A wash sale is different from normal buying and selling of assets because it is undertaken for the artificial purpose of generating a tax benefit for the current financial year. The taxpayer disposes of and reacquires the asset for the deliberate purpose of realising a capital gains loss and obtaining an unfair tax benefit.
The ATO’s sophisticated data analytics can identify wash sales through access to data from share registries and crypto asset exchanges. When the ATO identifies this behaviour, the capital loss is rejected, resulting in an even bigger loss to the taxpayer.
Assistant Commissioner Tim Loh urges taxpayers not to engage in this behaviour.
“Don’t hang yourself out to dry by engaging in a wash sale. We want you to count your losses, not have them removed by the ATO.”
The ATO is warning taxpayers who may be engaging in wash sales are at risk of facing swift compliance action and additional tax, interest and penalties may apply. Taxpayers are urged to ignore any advice encouraging a wash sale of any asset. The clear advice from the ATO is to check the ATO website or check with an independent registered tax professional and not to rely on advice you may receive through media, social media, or advertisements.
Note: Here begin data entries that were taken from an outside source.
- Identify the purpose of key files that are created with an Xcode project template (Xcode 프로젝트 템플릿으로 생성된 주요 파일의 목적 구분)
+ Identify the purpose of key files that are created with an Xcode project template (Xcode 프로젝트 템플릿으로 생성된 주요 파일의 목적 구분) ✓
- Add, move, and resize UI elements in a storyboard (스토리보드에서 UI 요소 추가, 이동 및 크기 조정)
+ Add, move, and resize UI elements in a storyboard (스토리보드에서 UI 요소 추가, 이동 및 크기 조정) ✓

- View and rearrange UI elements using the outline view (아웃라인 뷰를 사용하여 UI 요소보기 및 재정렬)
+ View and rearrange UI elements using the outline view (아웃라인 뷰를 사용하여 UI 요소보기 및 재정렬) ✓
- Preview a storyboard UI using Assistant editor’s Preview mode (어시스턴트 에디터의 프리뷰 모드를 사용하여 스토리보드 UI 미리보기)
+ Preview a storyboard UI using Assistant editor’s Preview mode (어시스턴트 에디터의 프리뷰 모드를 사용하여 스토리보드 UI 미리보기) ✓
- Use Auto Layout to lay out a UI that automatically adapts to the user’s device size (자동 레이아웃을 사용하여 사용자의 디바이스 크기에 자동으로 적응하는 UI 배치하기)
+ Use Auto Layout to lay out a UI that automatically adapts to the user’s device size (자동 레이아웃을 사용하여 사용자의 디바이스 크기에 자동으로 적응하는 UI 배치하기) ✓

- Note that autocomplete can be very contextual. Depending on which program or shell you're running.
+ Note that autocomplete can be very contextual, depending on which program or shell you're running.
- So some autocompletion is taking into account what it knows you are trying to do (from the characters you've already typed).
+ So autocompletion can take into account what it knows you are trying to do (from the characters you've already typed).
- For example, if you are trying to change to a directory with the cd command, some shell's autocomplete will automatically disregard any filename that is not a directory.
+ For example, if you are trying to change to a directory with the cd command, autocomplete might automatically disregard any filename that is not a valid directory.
If something seems too good to be true, it probably is.
The ATO is also reminding tax advisors who may be promoting wash sales or other tax avoidance activities that they may face action from the Tax Practitioners Board.
“Most tax advisors do the right thing, but a small number encourage this behaviour. Promoting a tax avoidance scheme will have serious consequences for the tax advisor and could leave their client with a large tax bill,” Mr Loh said.
If you know or suspect a person, business or tax advisor is not playing fair by participating in tax avoidance activities, including asset wash sales, you can report them by:
- completing the ATO Tip-Off Form. The form is also available in the Contact us section of the ATO app
- phoning the ATO on 1800 060 062
- reporting tax advisors to the Tax Practitioners BoardExternal Link.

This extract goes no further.